5) REPRESENTATIONS AND WARRANTIES. Each party represents and warrants to the other party that such party has the full corporate right, power and authority to enter into this Agreement and that such party will comply with all applicable laws, rules, regulations, ordinances, and statutes in performing its obligations under this Agreement.

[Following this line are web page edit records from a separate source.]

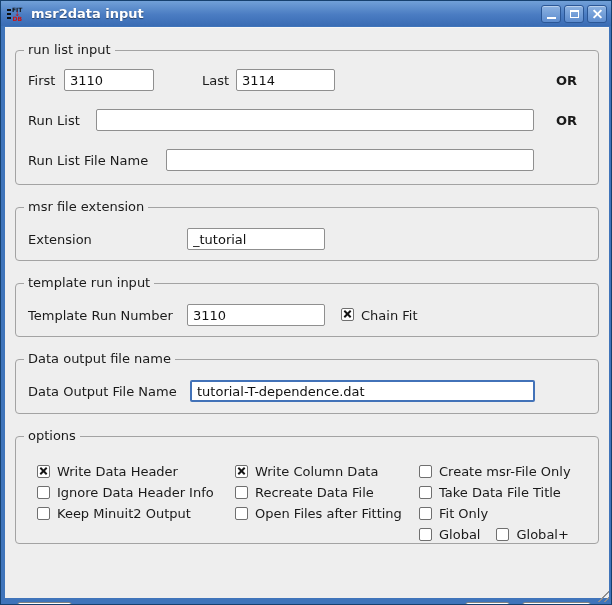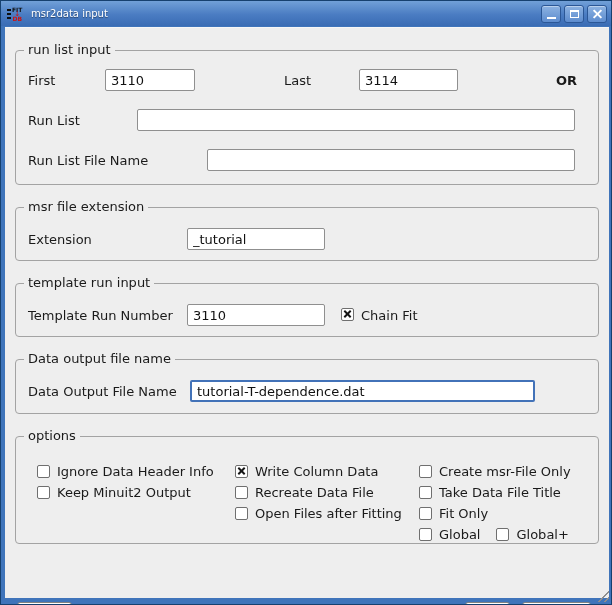"msr2data input" .title-text { font-size: 10px -> 13px; font-weight: normal -> bold }
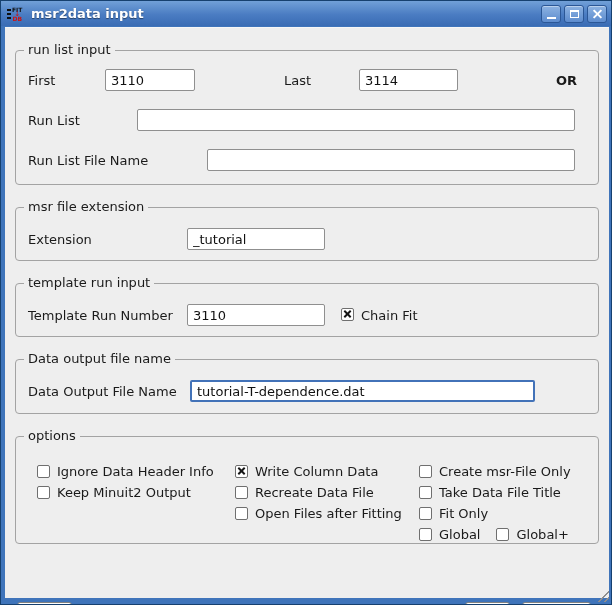"First" .g-runlist .row { gap: 41px -> none }
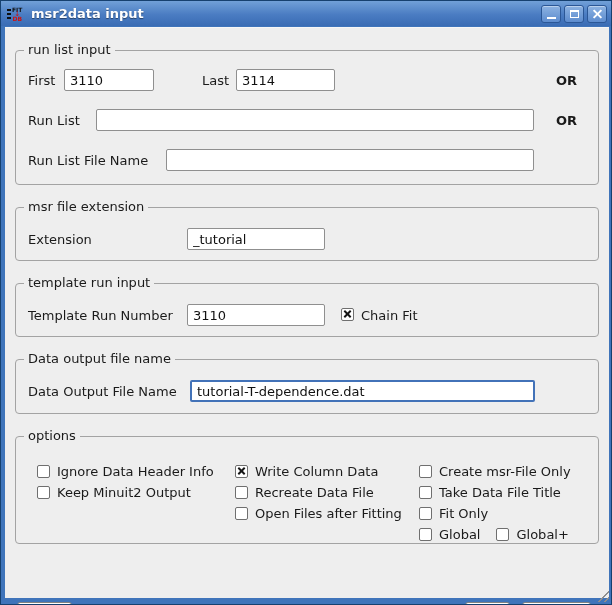"Write Data Header" div.opt-item { html: none -> <div> <span></span> <span>Write Data Header</span> </div> }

  • Carwiser represents and warrants that in performing the Services described herein, it shall comply with the Telephone Consumer Protection Act (the “TCPA”) and the Controlling the Assault of Non-Solicited Pornography and Marketing Act (“CAN-SPAM Act”), as well as any applicable laws, rules and regulations relating to contacting consumers via telephone, text message and/or email.
  • Carwiser further represents and warrants that in performing the Services described herein, it shall comply with all applicable state laws and regulations related to unauthorized dealer activity (e.g., bird-dogging and brokering).
  • Carwiser further and specifically represents and warrants that it (i) has all rights to supply the Services set forth in this Agreement without violating the rights of any person or entity, including, but not limited to intellectual property or privacy rights, (ii) it shall perform the Services at or above industry standards and communicate with consumers at all times in a professional manner, and (iii) its performance under this Agreement shall not offend or violate any federal or state law, rule or regulation or common law right of any person or entity.
  • Carwiser represents and warrants that it has implemented and maintains appropriate safeguards designed to protect User information in compliance with, all local, state, and federal legal requirements, including the so-called “Safeguard Rules” regarding the required administrative, technical, and physical safeguards under those laws, and all applicable and appropriate industry standards with respect to the privacy and security of Users that it maintains, processes, obtains, or otherwise has access to and will protect and secure any User information that it maintains, processes, obtains, or otherwise has access to as required under all applicable local, state, and federal privacy data and security laws and regulations.
  • Dealer represents and warrants that it shall: (i) comply with all applicable federal, state, and local laws, regulations, and ordinances in connection with its activities pursuant to this Agreement and relating in any way to the Site(s), and (ii) that it owns or otherwise has all rights in the Dealer Content necessary to grant the licenses in Section 6.
  • Dealer represents, warrants and agrees that it shall not disclose to any party or use for any purpose any non-public business, technical or other information relating to or provided by Carwiser (including this Agreement and all pricing information and intellectual property).
  • EXCEPT AS SPECIFIED IN THE AGREEMENT, NEITHER PARTY MAKES ANY REPRESENTATIONS OR WARRANTIES OF ANY KIND, EXPRESS OR IMPLIED, ORAL OR WRITTEN, WITH RESPECT TO SUCH PARTY’S DATA, CONTENT, MARKS, OR THE SERVICES PROVIDED UNDER THIS AGREEMENT, AND EACH PARTY HEREBY DISCLAIMS ANY AND ALL IMPLIED WARRANTIES, INCLUDING ALL IMPLIED WARRANTIES OF MERCHANTABILITY, NONINFRINGEMENT, AND FITNESS FOR A PARTICULAR PURPOSE, WHETHER ALLEGED TO ARISE BY LAW, BY USAGE IN THE TRADE, BY COURSE OF DEALING OR COURSE OF PERFORMANCE.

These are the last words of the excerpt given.